*TASK REQUIREMENTS*: Transcribe precisely those lines of the listing that fall between the line containing "subtotal: 2009.20 -> 2339.50" and the last line, inclusive of both.

*EXERCISE INPUTS*:
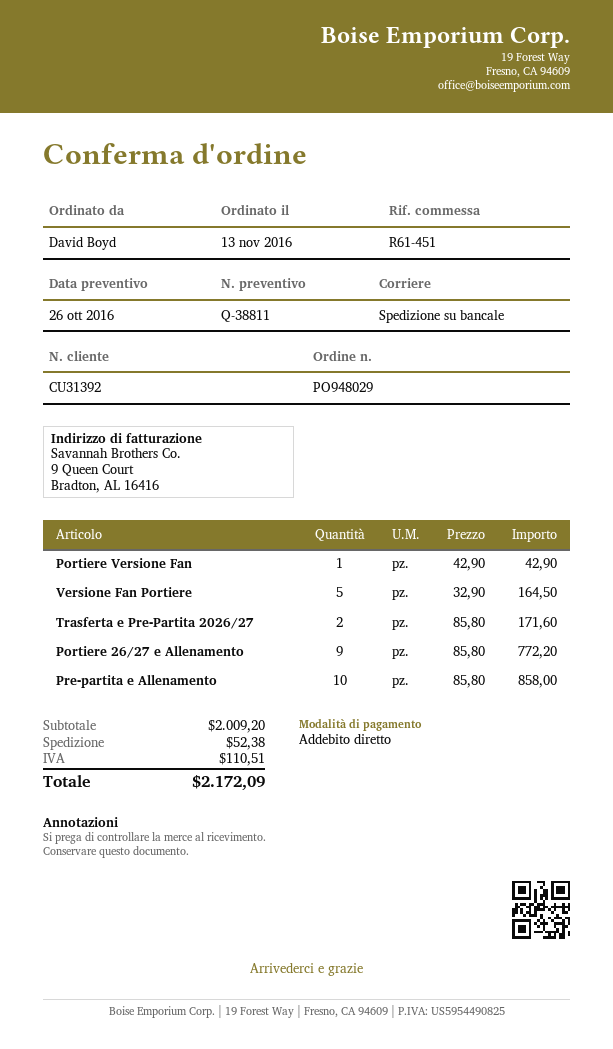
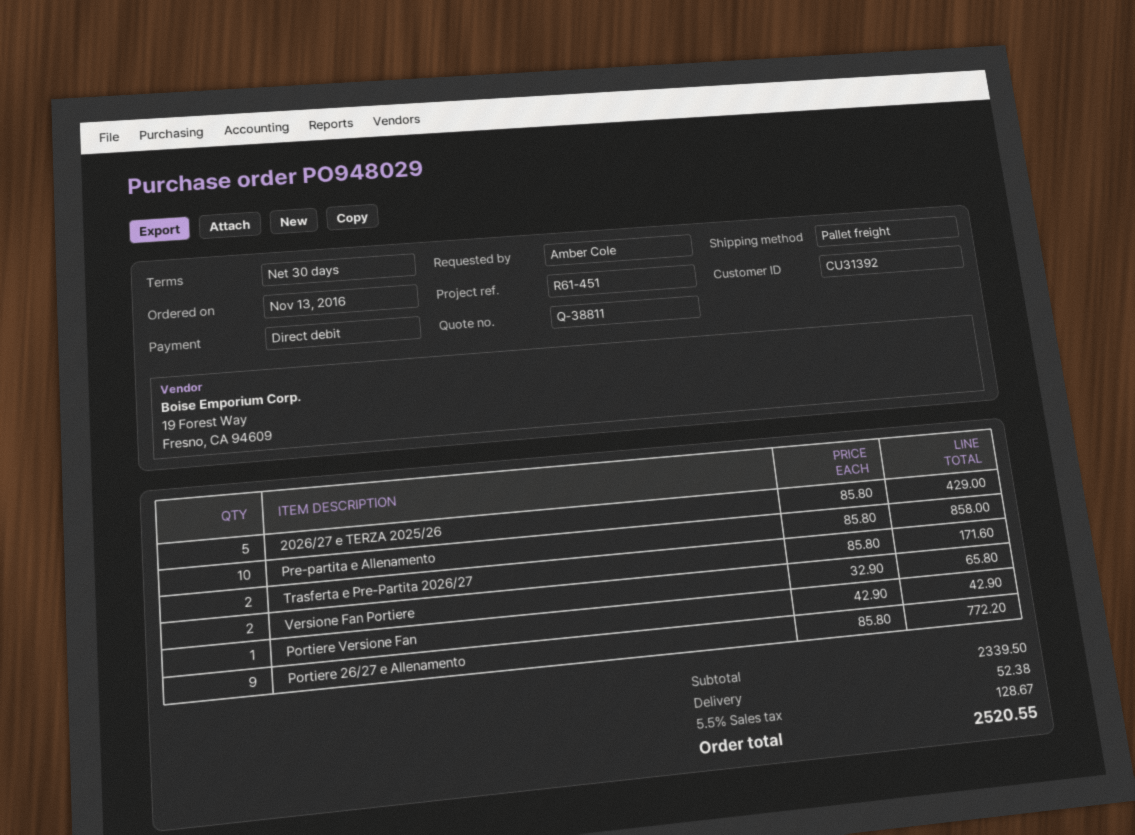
ordered by: David Boyd -> Amber Cole
Versione Fan Portiere: 5 x 32.90 = 164.50 -> 2 x 32.90 = 65.80
2026/27 e TERZA 2025/26: none -> 5 x 85.80 = 429.00
subtotal: 2009.20 -> 2339.50
tax: 110.51 -> 128.67
total: 2172.09 -> 2520.55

*OUTPUT FOR THIS EXERCISE*:
subtotal: 2009.20 -> 2339.50
tax: 110.51 -> 128.67
total: 2172.09 -> 2520.55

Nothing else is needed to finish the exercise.